Where this fits next to what you already have
SSO answers "who is this and are they allowed in." Audit logs answer "what did this user do, after the fact." Neither one answers "is this session still supposed to be valid, right now." That's the layer CAEP fills, and it's a layer most B2B SaaS products don't have today, largely because there hasn't been a standard way to build it. If you've ever had an enterprise security review ask how quickly access is revoked after an employee is terminated, and the honest answer was "whenever the token expires," this is the gap they were pointing at.
A practical way to start
You don't need full CAEP compliance to meaningfully close this gap, and given how early some of the receiver-side tooling still is, you probably shouldn't wait for it. A few things work today, independent of any specific standard:
Shorter access token lifetimes with real refresh checks reduce the exposure window even without any events at all. OIDC backchannel logout, which is older and more broadly supported than CAEP, already lets an identity provider tell your app when a session ends. If you do want to build toward CAEP specifically, start with the RISC events (account disabled, credential compromised) rather than the full CAEP event catalog. They're the simplest to handle, because the correct response to both is the same: revoke everything and stop asking questions.

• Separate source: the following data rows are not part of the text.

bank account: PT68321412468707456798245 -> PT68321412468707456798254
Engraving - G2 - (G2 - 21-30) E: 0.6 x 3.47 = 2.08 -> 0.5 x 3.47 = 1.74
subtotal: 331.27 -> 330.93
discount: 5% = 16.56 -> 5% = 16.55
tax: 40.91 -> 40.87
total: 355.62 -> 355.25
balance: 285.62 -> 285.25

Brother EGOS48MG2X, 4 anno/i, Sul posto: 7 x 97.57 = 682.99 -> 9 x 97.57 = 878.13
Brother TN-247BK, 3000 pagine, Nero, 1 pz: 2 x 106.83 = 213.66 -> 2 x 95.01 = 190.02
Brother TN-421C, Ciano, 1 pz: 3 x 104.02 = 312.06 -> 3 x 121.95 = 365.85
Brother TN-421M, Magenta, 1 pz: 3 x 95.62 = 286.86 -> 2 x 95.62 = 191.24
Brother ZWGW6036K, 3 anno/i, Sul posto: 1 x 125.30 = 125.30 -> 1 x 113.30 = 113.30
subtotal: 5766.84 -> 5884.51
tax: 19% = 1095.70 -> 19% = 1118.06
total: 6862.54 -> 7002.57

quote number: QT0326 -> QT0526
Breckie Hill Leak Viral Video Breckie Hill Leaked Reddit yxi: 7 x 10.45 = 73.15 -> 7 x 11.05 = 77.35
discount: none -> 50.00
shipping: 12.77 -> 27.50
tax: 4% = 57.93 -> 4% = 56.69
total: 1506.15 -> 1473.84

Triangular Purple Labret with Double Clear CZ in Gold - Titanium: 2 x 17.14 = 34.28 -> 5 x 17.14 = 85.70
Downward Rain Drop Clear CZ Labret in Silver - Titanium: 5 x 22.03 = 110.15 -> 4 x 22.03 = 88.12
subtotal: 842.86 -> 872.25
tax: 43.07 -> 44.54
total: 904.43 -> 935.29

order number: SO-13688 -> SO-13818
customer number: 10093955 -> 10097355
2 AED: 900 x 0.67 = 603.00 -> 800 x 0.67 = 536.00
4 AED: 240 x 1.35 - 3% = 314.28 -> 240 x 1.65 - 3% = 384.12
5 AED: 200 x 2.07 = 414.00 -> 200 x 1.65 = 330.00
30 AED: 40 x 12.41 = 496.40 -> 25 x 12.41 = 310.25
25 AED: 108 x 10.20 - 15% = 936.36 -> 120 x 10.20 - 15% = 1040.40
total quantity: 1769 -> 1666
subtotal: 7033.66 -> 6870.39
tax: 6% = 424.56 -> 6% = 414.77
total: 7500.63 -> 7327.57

The honest state of things
This is early. The specs are finalized, but implementations are uneven: some vendors have production support, some have it in beta, and some open source options have it gated behind experimental flags with half the pieces still missing. If you build a receiver today, expect to be one of the first in your category to have one, not one of the last. That's the point at which it's worth paying attention, not necessarily the point at which it needs to ship this quarter.
What's not early is the underlying problem. Session hijacking, delayed offboarding, and stolen device access all exploit the same gap: an app that only checks identity once and trusts it indefinitely. Whether the eventual standard is CAEP exactly or something that supersedes it, the direction is clear. Access decisions are moving from a single checkpoint at login to something closer to a running conversation between the identity provider and everything that relies on it. Worth understanding the shape of that now, even if the plumbing is still being built.